**Extracted data:**
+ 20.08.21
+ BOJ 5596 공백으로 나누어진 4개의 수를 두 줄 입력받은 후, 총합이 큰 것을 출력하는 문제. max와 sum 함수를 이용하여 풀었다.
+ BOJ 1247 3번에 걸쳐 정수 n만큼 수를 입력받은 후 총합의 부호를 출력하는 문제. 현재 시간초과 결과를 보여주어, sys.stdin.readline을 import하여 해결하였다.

...

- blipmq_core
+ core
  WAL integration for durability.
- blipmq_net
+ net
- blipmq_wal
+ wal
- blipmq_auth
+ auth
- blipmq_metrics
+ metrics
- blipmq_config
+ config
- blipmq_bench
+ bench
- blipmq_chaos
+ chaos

...

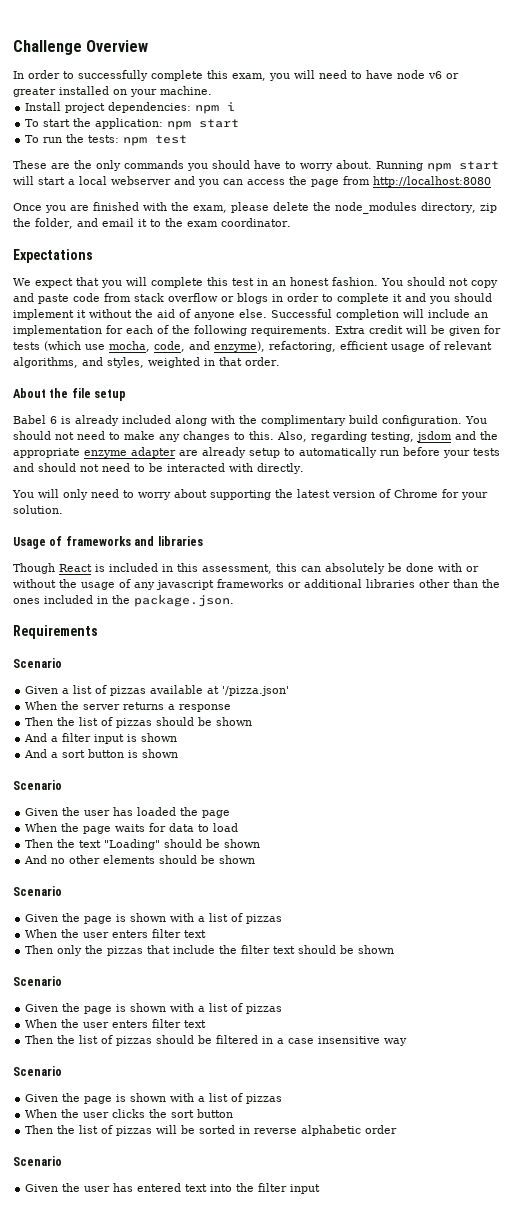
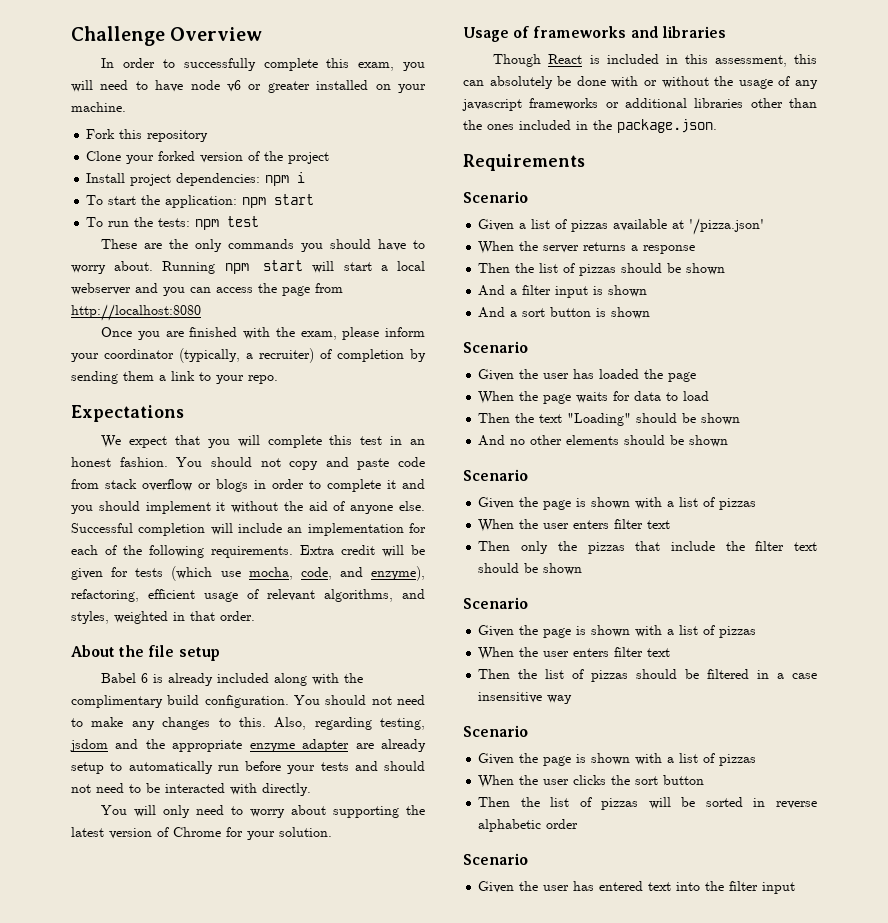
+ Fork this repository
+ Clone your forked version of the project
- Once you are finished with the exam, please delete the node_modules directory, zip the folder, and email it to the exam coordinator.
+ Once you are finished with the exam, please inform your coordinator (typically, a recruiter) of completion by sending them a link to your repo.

**What is required:** Where does the string "출력하는" occur in the material? Copy every line where it does.

**Written solution:**
+ BOJ 5596 공백으로 나누어진 4개의 수를 두 줄 입력받은 후, 총합이 큰 것을 출력하는 문제. max와 sum 함수를 이용하여 풀었다.
+ BOJ 1247 3번에 걸쳐 정수 n만큼 수를 입력받은 후 총합의 부호를 출력하는 문제. 현재 시간초과 결과를 보여주어, sys.stdin.readline을 import하여 해결하였다.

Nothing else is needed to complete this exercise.